***** SUPPLIED RECORDS
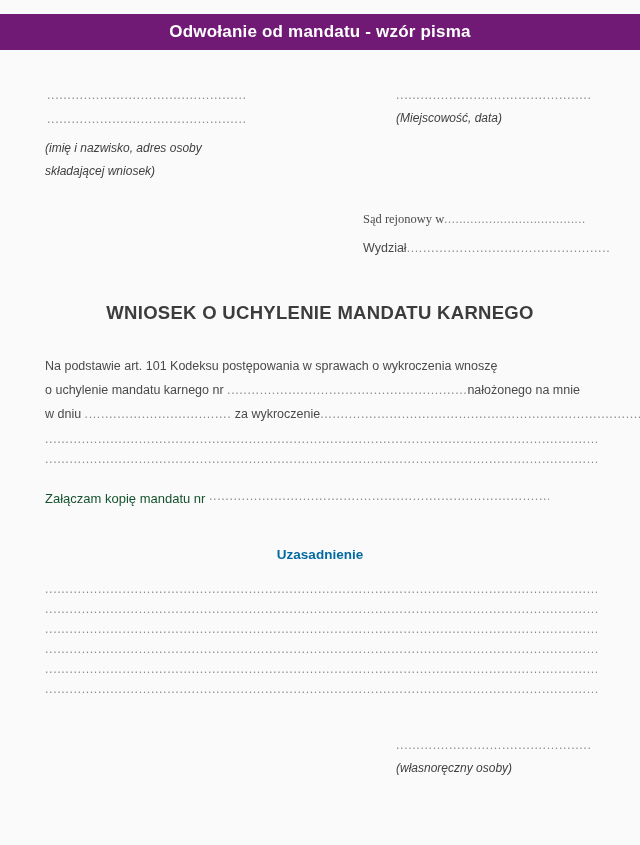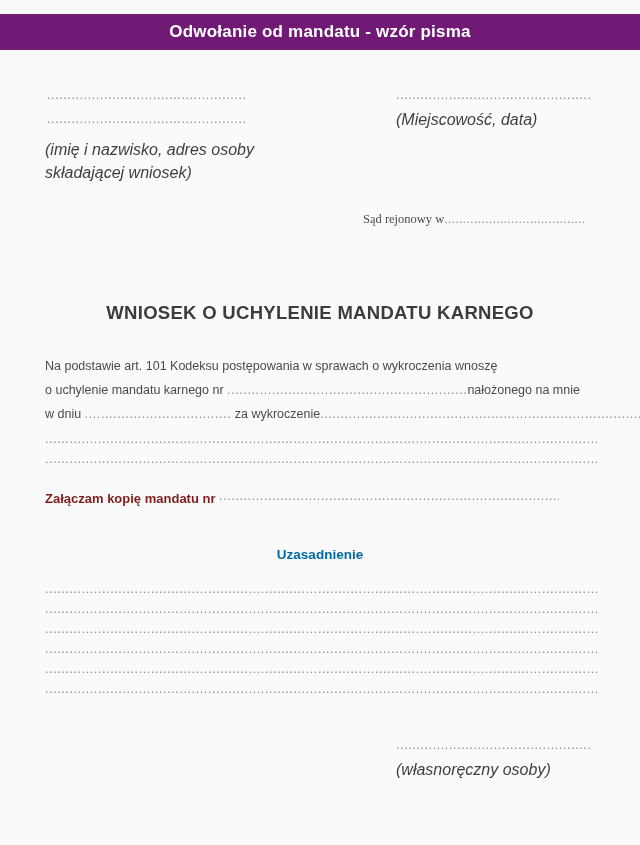--- a/index.html
+++ b/index.html
@@ -49,23 +49,23 @@
   .txt {
     color: #4a4a4a;
     font-size: 12.5px;
     line-height: 1;
     font-family: "Liberation Sans", sans-serif;
     white-space: nowrap;
   }
   .ital {
     font-style: italic;
     color: #3f3f3f;
-    font-size: 16px;
+    font-size: 12px;
   }
-  .bold { font-weight: bold; color: #7f1d1d; }
+  .bold { font-weight: normal; color: #14532d; }
 
   
   .dots {
     display: block;
     color: #8c8c8c;
     font-size: 12.5px;
     letter-spacing: 0.6px;
     overflow: hidden;
     white-space: nowrap;
     font-family: "Liberation Sans", sans-serif;
@@ -151,20 +151,21 @@
 
     <div class="abs dots" id="addr-line-1">..................................................</div>
     <div class="abs dots" id="addr-line-2">..................................................</div>
     <div class="abs txt ital" id="addr-caption-1">(imię i nazwisko, adres osoby</div>
     <div class="abs txt ital" id="addr-caption-2">składającej wniosek)</div>
 
     <div class="abs dots" id="place-line">..................................................</div>
     <div class="abs txt ital" id="place-caption">(Miejscowość, data)</div>
 
     <div class="abs txt nowrap" id="court-line-1"><span>Sąd rejonowy w</span><span class="inline-dots">......................................</span></div>
+    <div class="abs txt nowrap" id="court-line-2"><span>Wydział</span><span class="inline-dots">..................................................</span></div>
 
     <div class="abs" id="doc-title">WNIOSEK O UCHYLENIE MANDATU KARNEGO</div>
 
     <div class="abs txt body-line" id="body-1">Na podstawie art. 101 Kodeksu postępowania w sprawach o wykroczenia wnoszę</div>
     <div class="abs txt body-line nowrap" id="body-2"><span>o uchylenie mandatu karnego nr </span><span class="inline-dots">...........................................................</span><span>nałożonego na mnie</span></div>
     <div class="abs txt body-line nowrap" id="body-3"><span>w dniu </span><span class="inline-dots">....................................</span><span> za wykroczenie</span><span class="inline-dots">..................................................................................</span></div>
     <div class="abs dots" id="body-4" style="left:45px;">...............................................................................................................................................</div>
     <div class="abs dots" id="body-5" style="left:45px;">...............................................................................................................................................</div>
 
     <div class="abs txt nowrap" id="attach-row"><span class="bold" id="attach-label">Załączam kopię mandatu nr </span><span class="inline-dots" id="attach-dots">.................................................................................................................</span></div>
**********
For each line in the data that contains the string "caption", give a copy of that line.

     <div class="abs txt ital" id="addr-caption-1">(imię i nazwisko, adres osoby</div>
     <div class="abs txt ital" id="addr-caption-2">składającej wniosek)</div>
     <div class="abs txt ital" id="place-caption">(Miejscowość, data)</div>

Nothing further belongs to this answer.